Dans votre essai, vous proposez de repenser notre rapport avec le travail, les revenus distribués, les biens communs, la monnaie et la science. Pouvez-vous nous en dire un peu plus ?
Devant l’ampleur de la crise multidimensionnelle, je propose une réflexion sur ces sujets. En commençant par le travail, fortement malmené par le capitalisme néolibéral, qu’il convient de réhabiliter sur le plan des salaires et de sa condition, de sa reconnaissance sociale et du pouvoir qui lui est reconnu dans les entreprises. En particulier, il faut considérer que les travailleurs dans le secteur non marchand sont producteurs de richesse réelle. La crise pandémique a souligné la place de travaux longtemps méprisés mais si essentiels. Cette réhabilitation doit passer par la continuation séculaire de la baisse du temps de travail à la fois pour réduire le chômage et construire un autre imaginaire sur le progrès, une réduction drastique des inégalités de revenus, une garantie de revenus pour ceux qui ne réussissent pas à trouver un emploi ou qui sont en formation au-delà de 18 ans, au lieu d’un revenu universel qui siphonnerait une grande partie du financement de la protection sociale.
Que pensez-vous de l’intervention de la Banque centrale européenne (BCE) sur les marchés financiers durant la crise du covid ?
Il est interdit aux États membres de la zone euro d’emprunter auprès de la BCE. Ils sont donc obligés de se plier aux exigences des marchés financiers. Mais, devant l’ampleur de la crise, et cela déjà dix ans avant même la pandémie, la BCE a été contrainte de baisser peu à peu jusqu’à zéro ses taux d’intérêt pour faciliter le financement des États à moindre coût. Cela ne suffisant pas, elle a racheté d’énormes quantités de titres publics et privés sur le marché secondaire aux banques ordinaires. C’était devenu un passage obligé, mais, aujourd’hui, la BCE est placée devant un dilemme : laissera-t-elle courir le risque de bulle financière vouée à l’explosion avec des taux d’intérêt toujours très bas ou bien cessera-t-elle de soutenir indirectement le financement des États ?

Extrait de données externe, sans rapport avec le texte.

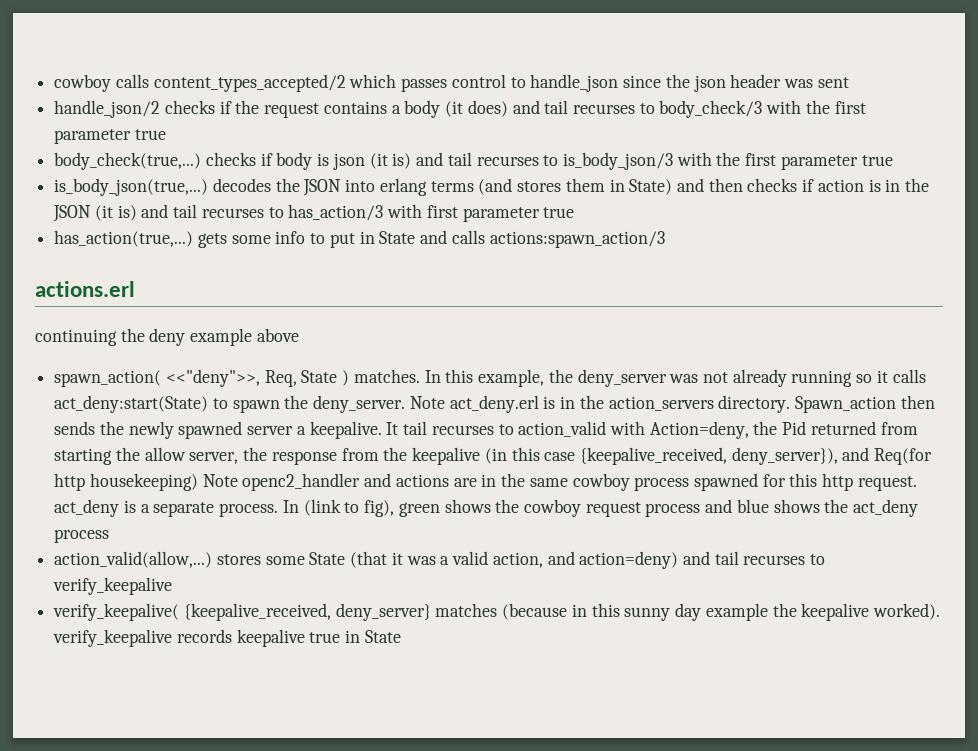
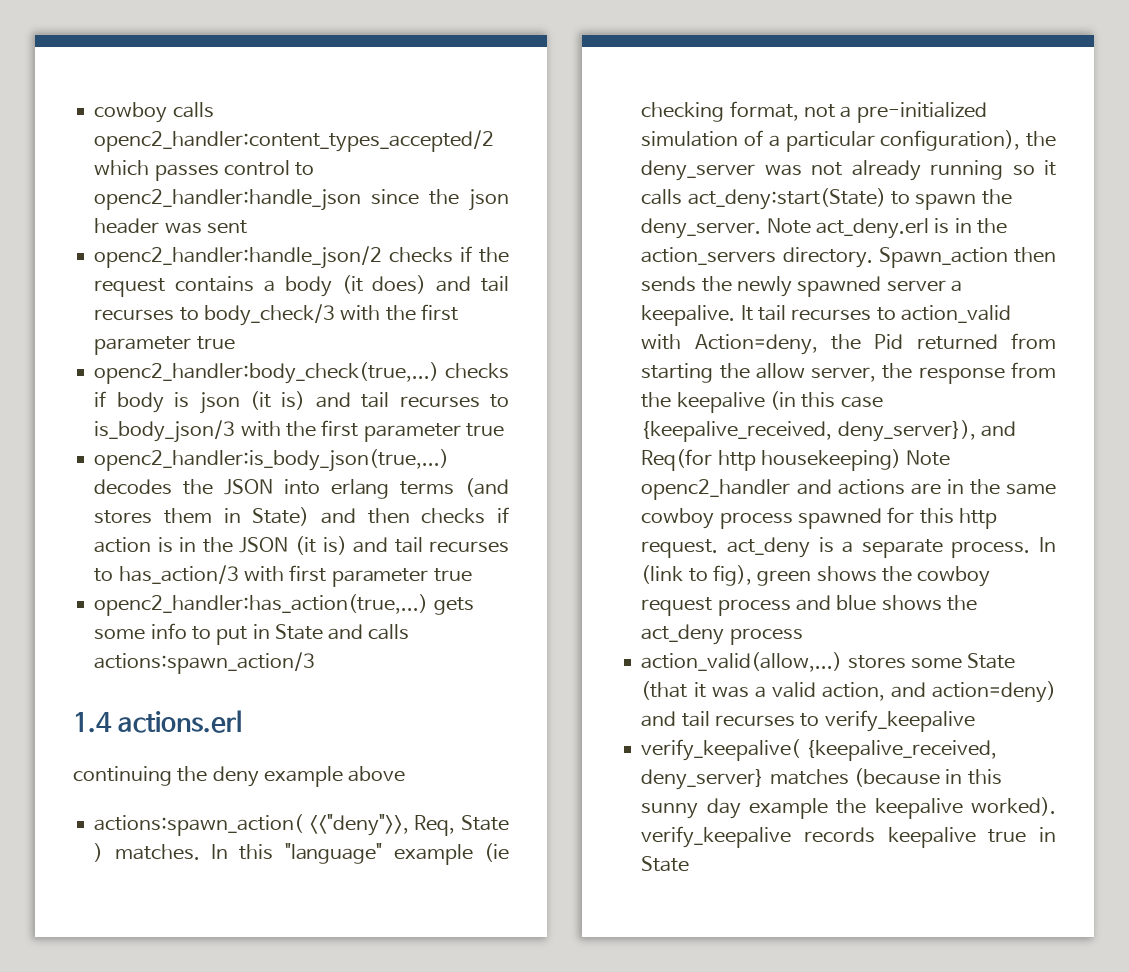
[153,74,346,92] content_types_accepted/2 -> [94,130,495,152] openc2_handler:content_types_accepted/2
[530,74,619,92] handle_json -> [94,189,362,211] openc2_handler:handle_json
[54,100,161,118] handle_json/2 -> [94,246,383,269] openc2_handler:handle_json/2
[54,152,202,170] body_check(true,...) -> [94,362,440,384] openc2_handler:body_check(true,...)
[54,178,209,196] is_body_json(true,...) -> [94,449,450,472] openc2_handler:is_body_json(true,...)
[54,230,194,247] has_action(true,...) -> [94,594,429,616] openc2_handler:has_action(true,...)
(665, 239) none -> [73,712,112,733] 1.4
[54,370,162,387] spawn_action( -> [94,814,304,836] actions:spawn_action(
[478,369,545,387] example, -> [284,843,509,865] [641,101,987,123] [641,130,1021,152] "language" example (ie checking format, not a pre-initialized simulation of a particular configuration),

Ce dilemme n’a pas, selon moi, d’autre sortie possible que la levée de l’interdiction de financement direct par la banque centrale des investissements publics de façon à assécher le marché des obligations publiques. Le risque d’inflation provenant d’une création de monnaie n’existe pas aujourd’hui ; en revanche, il est vrai que la crise écologique crée une tension sur les prix des matières premières.
Contre tous ces dangers, il s’agit de prendre le contrôle démocratique de la monnaie et de sa création pour lui redonner son statut de bien public à part entière, que les traités européens ont amoindri.
Quelles alternatives possibles au modèle capitaliste ?
En associant des services publics accessibles à tous et le principe de gouvernance démocratique des biens communs, il est possible de borner l’espace où le capital se valorise et s’accumule et de rendre à la collectivité la maîtrise des biens essentiels à la qualité de la vie, dont il faut cesser de croire qu’ils sont voués à l’appropriation privée. Par exemple, un vaccin contre les virus peut et doit devenir un bien public mondial comme le dit l’OMS, ou un bien commun de l’humanité, tels l’ensemble de la connaissance, l’eau, l’air, les ressources vitales. J’intègre aussi dans cette liste de biens communs la monnaie, en tant qu’institution de la société signifiant l’appartenance à celle-ci, au-delà de son rôle dans les échanges économiques.
Ces orientations définissent une philosophie politique qui met en jeu le rapport des hommes entre eux, à la nature et à tout le monde vivant, et la connaissance qu’ils ont de ce monde à travers la science. La pandémie nous a montré aussi combien il était important que les choix en matière de recherche scientifique fassent l’objet de débats démocratiques.